Well, I guess it's a good thing I sent that to the list (given that I stated inaccurate information), but I thought I was replying to Thomas privately. (He used that "thomas <[EMAIL PROTECTED]>" address even though the message to which I replied was sent to me only--I just hit reply without looking at the return address, since we've been working on the problem with "mkisofs" piped to "cdrecord.")
Anyway, thanks for clearing up the Windows priority misinformation I sent out. I guess if I would have read the MSDN tech not Thomas referred me to first, I wouldn't have said that...
Randall Schulz
Mountain View, CA USA
At 18:06 2002-11-25, Robert Collins wrote:
On Tue, 2002-11-26 at 14:00, Randall R Schulz wrote:
> Thomas,
>
> One thing to keep in mind is that while Unix (and work-alikes) has a -20
> (best scheduling priority) ... +20 (worst priority) range, Windows has only
> the six distinct levels. I don't know how Cygwin maps the Unix nice values
> to the Windows priorities, offhand. Probably it's a linear mapping.
>
> I haven't had a chance to read the information about scheduling in Windows,
> but I will. Thanks for referring me to it.

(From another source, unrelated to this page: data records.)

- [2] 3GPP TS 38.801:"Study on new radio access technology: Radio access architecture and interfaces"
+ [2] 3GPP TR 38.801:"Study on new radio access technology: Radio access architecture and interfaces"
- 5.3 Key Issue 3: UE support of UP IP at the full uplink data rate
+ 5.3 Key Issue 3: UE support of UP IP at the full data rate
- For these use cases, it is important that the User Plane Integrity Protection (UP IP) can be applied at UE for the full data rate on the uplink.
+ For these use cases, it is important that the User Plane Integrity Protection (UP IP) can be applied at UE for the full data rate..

Windows has (offhand) ~ 30 scheduling levels. It has priority classes, which 'group' processes, and then relative priorities within each class.IIRC you can check sched,cc via CVS to see the actual mapping I used, it's not linear as such, but nearly so.
Thomas,
Those tests show nothing other than the time it takes to push the iso through to a bitbucket. Unless there is serious other load on the CPU, the time *should* be constant.